The Horn of Africa, as Bereket Habteslassie described it in 1980 was “an arena of uninterrupted armed conflict for nearly two decades” wherein this conflict was “rooted in history and geography, aggravated by outside intervention.” Thirty-four years on, the region is still regrettably plunged in conflict when a day hardly passes without attracting headlines, the sounds of rifles, refugee plights, reciprocal interstate destabilization maneuvers and its (in no way in their consequential order) attendant loss of lives, epidemic diseases, underdevelopment, brain drain and vicious cycle of socio-economic and political vulnerability which in turn involve global interference.

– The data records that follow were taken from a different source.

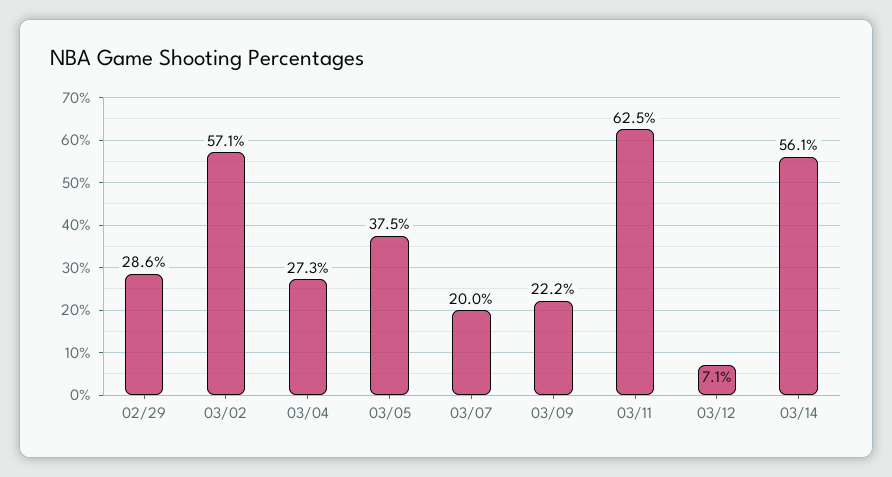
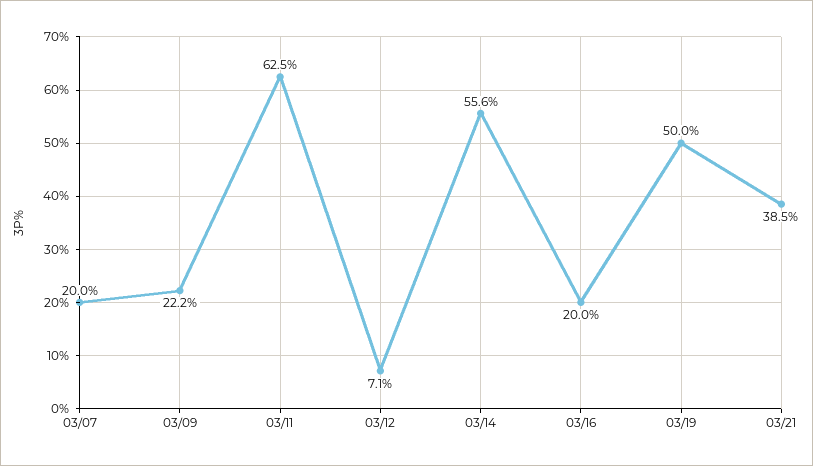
02/29: 28.6 -> none
03/02: 57.1 -> none
03/04: 27.3 -> none
03/05: 37.5 -> none
03/14: 56.1 -> 55.6
03/16: none -> 20
03/19: none -> 50
03/21: none -> 38.5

The end of Cold War has caused 25 years of Russian absence in the Horn of Africa as Moscow was concerned with its domestic politics in securing the territories of former Soviet lands. And in what seemed historical irony in light of former Soviet Union’s adverse roles in the region during the Cold War, Mr. Yemane Gebreab, Head of Political Affairs at the PFDJ office in Asmara, appeared to nostalgically concede Russia’s inaction in the region has been dearly missed. The Eritrean delegation further made a visit to Russia twice within four months in 2014.
As a gesture of its new grand strategy in the Horn, Russia dispatched a delegation to Ethiopia in August and Foreign Minister Sergey Lavrov is scheduled to visit Addis Ababa in mid-September aiming, to restore Russia’s presence in the region. But what is in store for Russia and the Horn countries that makes it so imperative at this juncture? The areas of congruence, albeit, with conflicting ends between Russia and the Horn countries without their order of importance, are summarized as: economic, military, geo-strategic and diplomatic interests.
Russia’s
Economic Interests in the Horn
The Horn of Africa presents Russia with vast
economic potential. During Tsarist Russia and the Soviet Union years, the
region was noted for its abundance of cheap raw materials such as cotton,
cattle hide, honey, grain and meat.
This
was in addition to the regions strategic location in the northeast African
milieu, proving excellent trade routes between Europe, the Middle East and the
rest of Africa. Upon noticing the region’s economic potential, Russian analysts
and the Russian Orthodox Mission through their encounter with their Abyssinian
counterparts in Jerusalem during the mid-19th century dubbed
Ethiopia as “a country where the cream has yet to be skimmed.”
Gebrewold
has written that the Soviet Petroleum Exploration Expedition (SPEE) was engaged
in oil exploration in Ethiopia in the 1980s (it drilled nine wells in the
region of Callub with an estimated gas reserves of 2.7 trillion cubic feet).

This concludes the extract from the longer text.